WORK REQUEST: Below are the records; reproduce all of them exactly but without any images.

-- Opening Marker --

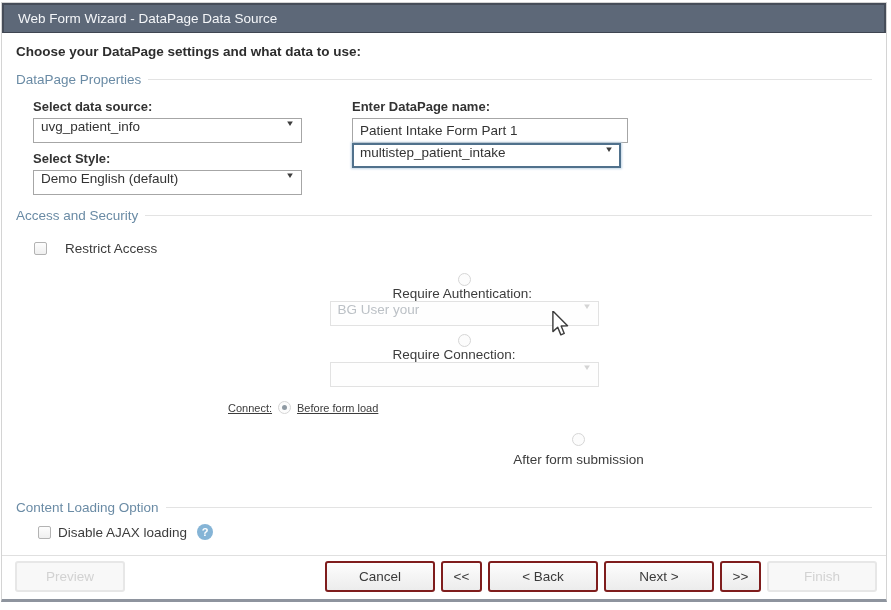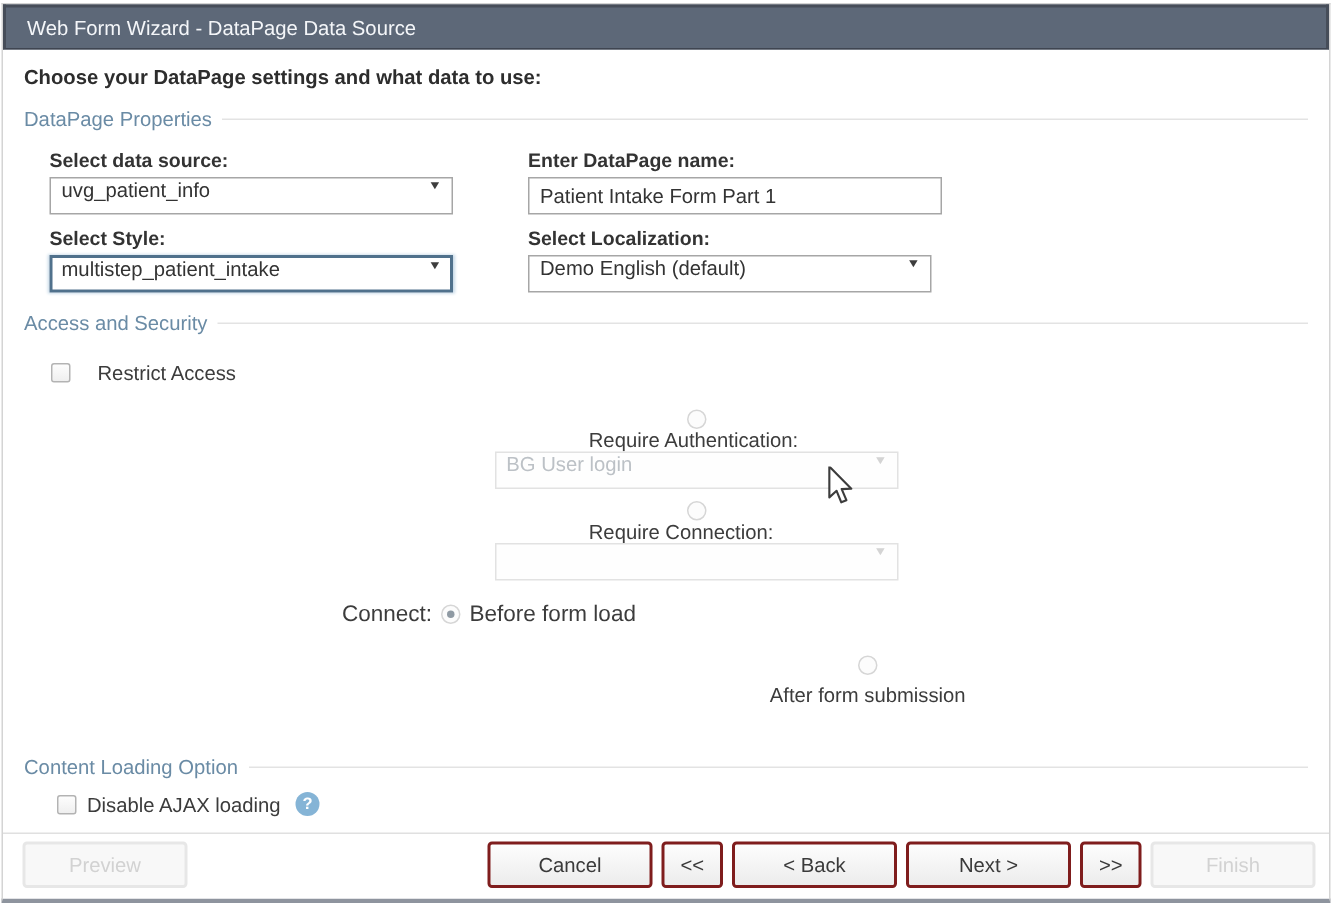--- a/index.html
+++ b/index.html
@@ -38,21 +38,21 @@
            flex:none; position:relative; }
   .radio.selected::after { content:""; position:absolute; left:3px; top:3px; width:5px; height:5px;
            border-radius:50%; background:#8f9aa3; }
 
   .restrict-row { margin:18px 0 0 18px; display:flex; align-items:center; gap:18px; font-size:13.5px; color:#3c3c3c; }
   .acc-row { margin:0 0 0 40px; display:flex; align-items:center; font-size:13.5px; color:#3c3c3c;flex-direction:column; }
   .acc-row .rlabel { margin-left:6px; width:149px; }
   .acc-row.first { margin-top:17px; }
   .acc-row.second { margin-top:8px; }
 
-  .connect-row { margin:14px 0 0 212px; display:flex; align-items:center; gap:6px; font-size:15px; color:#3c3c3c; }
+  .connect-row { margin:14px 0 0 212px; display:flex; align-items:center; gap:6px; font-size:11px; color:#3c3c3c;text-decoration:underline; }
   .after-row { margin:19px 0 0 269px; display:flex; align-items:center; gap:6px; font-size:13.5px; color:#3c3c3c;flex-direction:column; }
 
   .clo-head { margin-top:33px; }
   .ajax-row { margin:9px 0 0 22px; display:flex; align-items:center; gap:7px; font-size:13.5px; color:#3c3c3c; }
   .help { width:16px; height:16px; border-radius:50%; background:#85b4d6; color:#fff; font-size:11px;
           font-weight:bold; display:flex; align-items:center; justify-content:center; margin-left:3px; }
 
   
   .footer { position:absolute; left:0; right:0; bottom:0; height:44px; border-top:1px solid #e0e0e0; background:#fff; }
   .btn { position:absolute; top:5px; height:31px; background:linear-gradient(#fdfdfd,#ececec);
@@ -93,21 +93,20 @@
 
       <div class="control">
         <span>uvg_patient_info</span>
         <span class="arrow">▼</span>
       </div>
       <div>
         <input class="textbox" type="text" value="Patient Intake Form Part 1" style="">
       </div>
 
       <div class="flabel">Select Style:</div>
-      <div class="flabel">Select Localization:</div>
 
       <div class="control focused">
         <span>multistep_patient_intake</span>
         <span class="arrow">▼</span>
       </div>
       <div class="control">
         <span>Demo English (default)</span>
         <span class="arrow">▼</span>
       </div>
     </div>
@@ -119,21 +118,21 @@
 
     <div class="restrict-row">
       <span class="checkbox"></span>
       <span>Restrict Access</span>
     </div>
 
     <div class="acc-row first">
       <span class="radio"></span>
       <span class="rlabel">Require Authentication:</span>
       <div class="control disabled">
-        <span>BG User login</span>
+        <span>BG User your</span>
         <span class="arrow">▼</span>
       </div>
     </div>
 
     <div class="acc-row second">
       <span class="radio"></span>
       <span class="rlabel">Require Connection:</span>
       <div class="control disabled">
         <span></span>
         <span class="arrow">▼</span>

-- Closing Marker --

WRITTEN REPLY:
--- a/index.html
+++ b/index.html
@@ -38,21 +38,21 @@
            flex:none; position:relative; }
   .radio.selected::after { content:""; position:absolute; left:3px; top:3px; width:5px; height:5px;
            border-radius:50%; background:#8f9aa3; }
 
   .restrict-row { margin:18px 0 0 18px; display:flex; align-items:center; gap:18px; font-size:13.5px; color:#3c3c3c; }
   .acc-row { margin:0 0 0 40px; display:flex; align-items:center; font-size:13.5px; color:#3c3c3c;flex-direction:column; }
   .acc-row .rlabel { margin-left:6px; width:149px; }
   .acc-row.first { margin-top:17px; }
   .acc-row.second { margin-top:8px; }
 
-  .connect-row { margin:14px 0 0 212px; display:flex; align-items:center; gap:6px; font-size:15px; color:#3c3c3c; }
+  .connect-row { margin:14px 0 0 212px; display:flex; align-items:center; gap:6px; font-size:11px; color:#3c3c3c;text-decoration:underline; }
   .after-row { margin:19px 0 0 269px; display:flex; align-items:center; gap:6px; font-size:13.5px; color:#3c3c3c;flex-direction:column; }
 
   .clo-head { margin-top:33px; }
   .ajax-row { margin:9px 0 0 22px; display:flex; align-items:center; gap:7px; font-size:13.5px; color:#3c3c3c; }
   .help { width:16px; height:16px; border-radius:50%; background:#85b4d6; color:#fff; font-size:11px;
           font-weight:bold; display:flex; align-items:center; justify-content:center; margin-left:3px; }
 
   
   .footer { position:absolute; left:0; right:0; bottom:0; height:44px; border-top:1px solid #e0e0e0; background:#fff; }
   .btn { position:absolute; top:5px; height:31px; background:linear-gradient(#fdfdfd,#ececec);
@@ -93,21 +93,20 @@
 
       <div class="control">
         <span>uvg_patient_info</span>
         <span class="arrow">▼</span>
       </div>
       <div>
         <input class="textbox" type="text" value="Patient Intake Form Part 1" style="">
       </div>
 
       <div class="flabel">Select Style:</div>
-      <div class="flabel">Select Localization:</div>
 
       <div class="control focused">
         <span>multistep_patient_intake</span>
         <span class="arrow">▼</span>
       </div>
       <div class="control">
         <span>Demo English (default)</span>
         <span class="arrow">▼</span>
       </div>
     </div>
@@ -119,21 +118,21 @@
 
     <div class="restrict-row">
       <span class="checkbox"></span>
       <span>Restrict Access</span>
     </div>
 
     <div class="acc-row first">
       <span class="radio"></span>
       <span class="rlabel">Require Authentication:</span>
       <div class="control disabled">
-        <span>BG User login</span>
+        <span>BG User your</span>
         <span class="arrow">▼</span>
       </div>
     </div>
 
     <div class="acc-row second">
       <span class="radio"></span>
       <span class="rlabel">Require Connection:</span>
       <div class="control disabled">
         <span></span>
         <span class="arrow">▼</span>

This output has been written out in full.